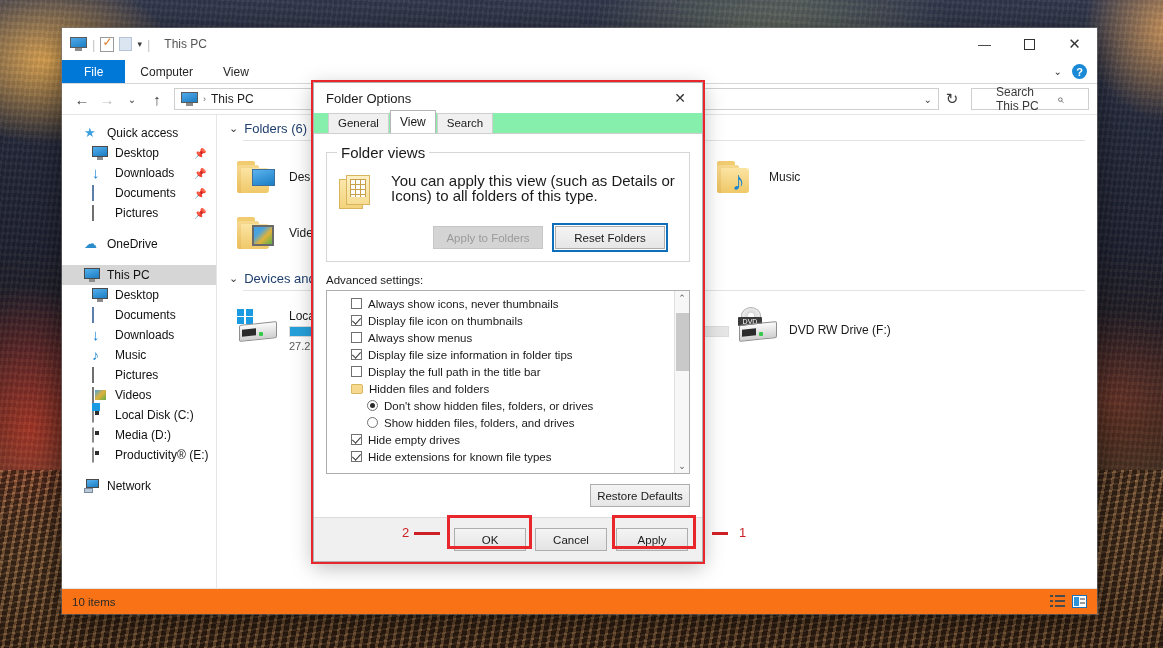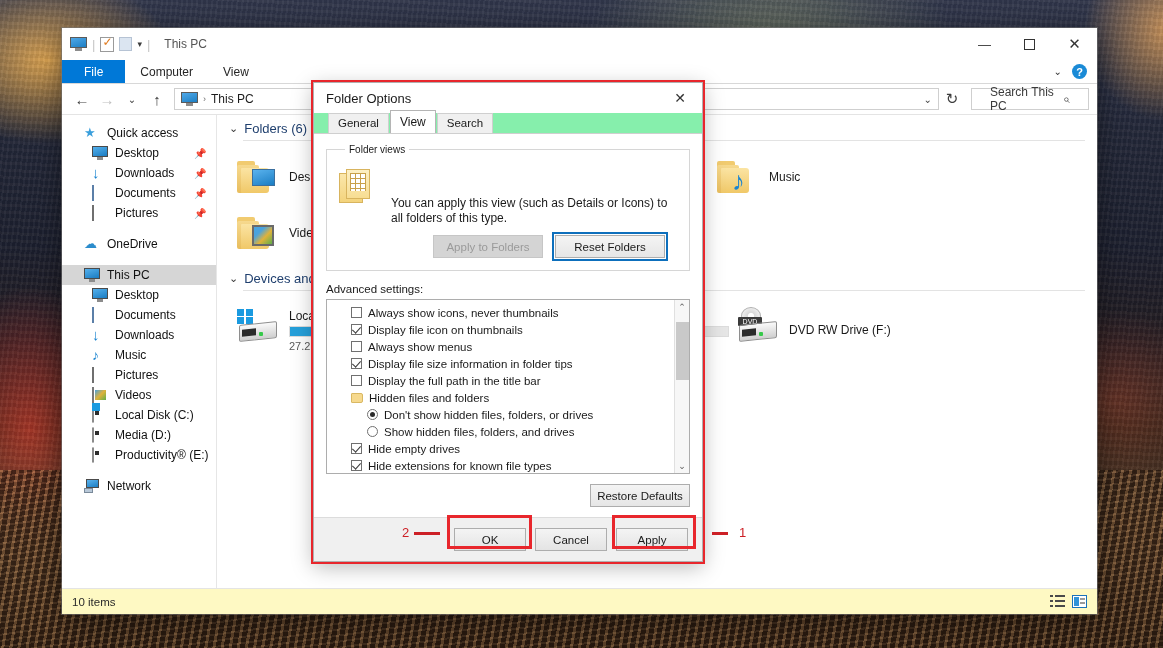--- a/index.html
+++ b/index.html
@@ -82,7 +82,7 @@
   .addr-tools { margin-left:auto; display:flex; align-items:center; gap:8px; }
   .addr-tools .chev { font-size:10px; color:#444; }
   .searchbox { width:118px; height:22px; border:1px solid #cfcfcf; display:flex; align-items:center;
-    padding:0 18px; margin-left:6px; }
+    padding:0 24px; margin-left:6px; }
   .searchbox span { font-size:12px; color:#3a3a3a; }
   .searchbox .mag { margin-left:auto; font-size:12px; color:#444; transform:scaleX(-1); }
 

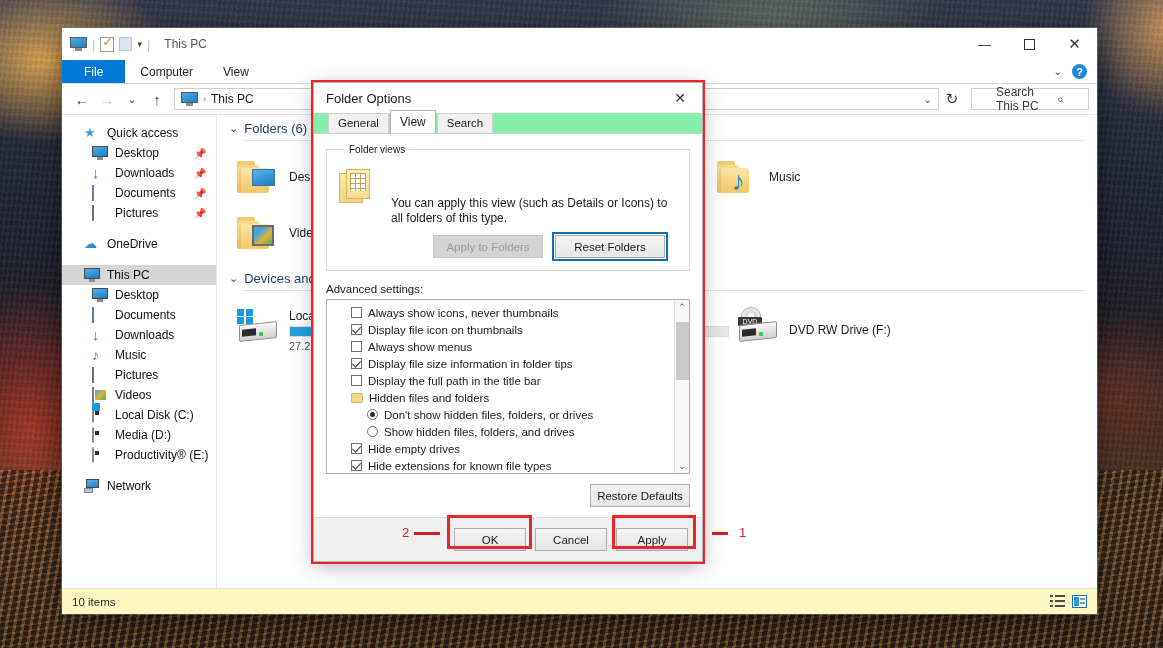--- a/index.html
+++ b/index.html
@@ -195,7 +195,7 @@
     display:flex; flex-direction:column; }
 
   fieldset.group { border:1px solid #d6d6d6; padding:8px 10px 12px; margin-bottom:12px; }
-  fieldset.group legend { font-size:10px; color:#1a1a1a; padding:0 4px;margin-left:8px; }
+  fieldset.group legend { font-size:15px; color:#1a1a1a; padding:0 4px; }
   .fv-row { display:flex; gap:12px; }
   .fv-icon { width:42px; height:44px; position:relative; flex:0 0 42px; margin-top:4px; }
   .fv-icon .b1 { position:absolute; left:2px; top:6px; width:24px; height:30px;

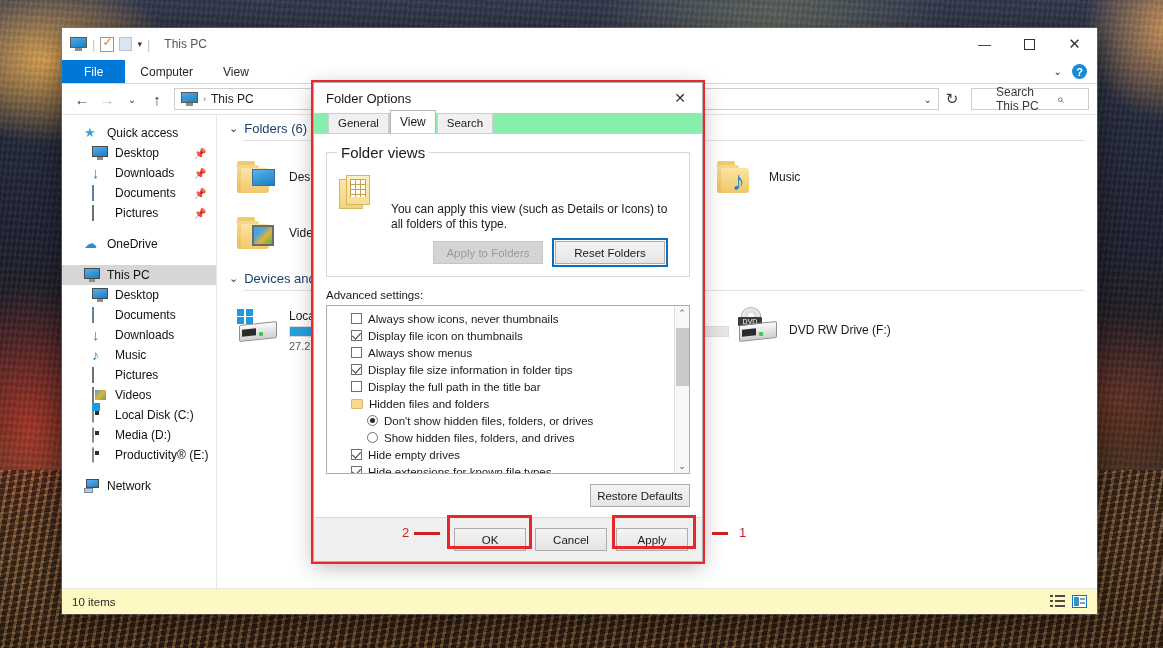--- a/index.html
+++ b/index.html
@@ -207,7 +207,7 @@
       repeating-linear-gradient(to right, #c8a04a 0 1px, transparent 1px 5px),
       repeating-linear-gradient(to bottom, #c8a04a 0 1px, transparent 1px 5px),
       #fff; }
-  .fv-text { font-size:12px; color:#1a1a1a; line-height:15px; padding-top:4px;margin-top:29px; }
+  .fv-text { font-size:15px; color:#1a1a1a; line-height:15px; padding-top:4px; }
   .fv-buttons { display:flex; gap:12px; margin-top:9px; padding-left:96px; }
   .btn { height:23px; min-width:110px; border:1px solid #adadad;
     background:linear-gradient(to bottom,#f4f4f4,#e6e6e6); font-size:11.5px; color:#1a1a1a;

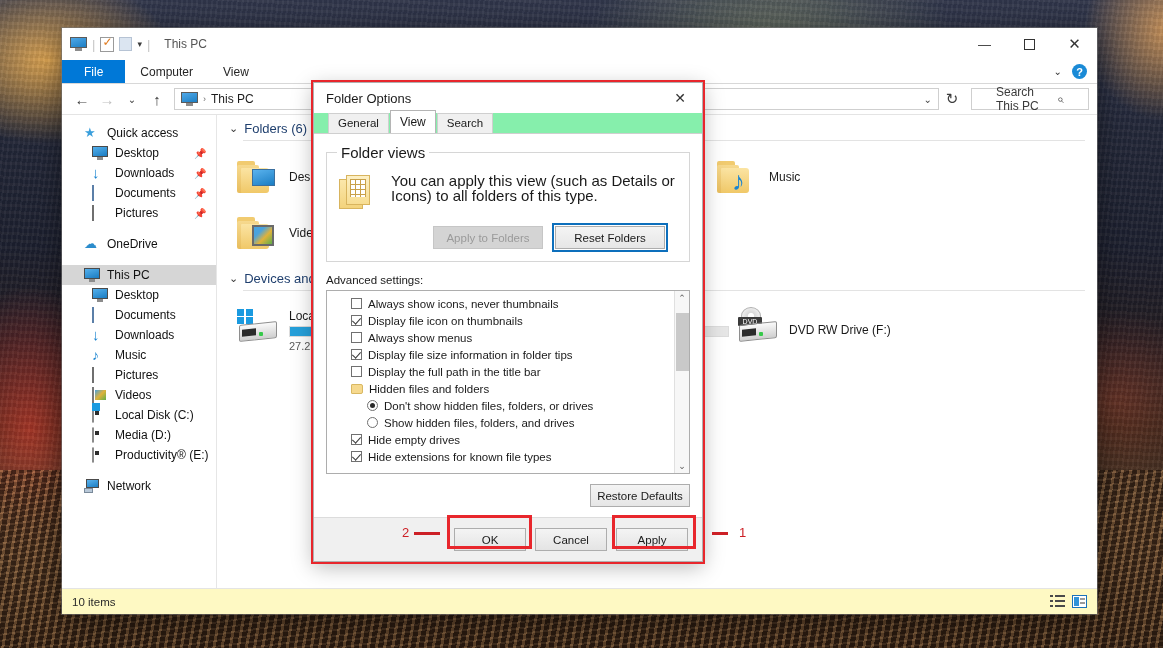--- a/index.html
+++ b/index.html
@@ -161,7 +161,7 @@
   .drive-free { font-size:11px; color:#5a5a5a; }
 
   .statusbar { height:26px; border-top:1px solid #e4e4e4; display:flex; align-items:center;
-    padding:0 10px; background:#fef9c3; }
+    padding:0 10px; background:#f97316; }
   .status-text { font-size:11.5px; color:#2a2a2a; }
   .view-btns { margin-left:auto; display:flex; gap:7px; align-items:center; }
   .vb-details { width:15px; height:13px;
__________________________________________________
◆ WHAT IS EXPECTED ◆
Would you quote, exactly and only, the lines from the one containing "margin-left:auto; display:flex; gap:7px;" to the end of the entries?

◆ FINISHED EXERCISE ◆
   .view-btns { margin-left:auto; display:flex; gap:7px; align-items:center; }
   .vb-details { width:15px; height:13px;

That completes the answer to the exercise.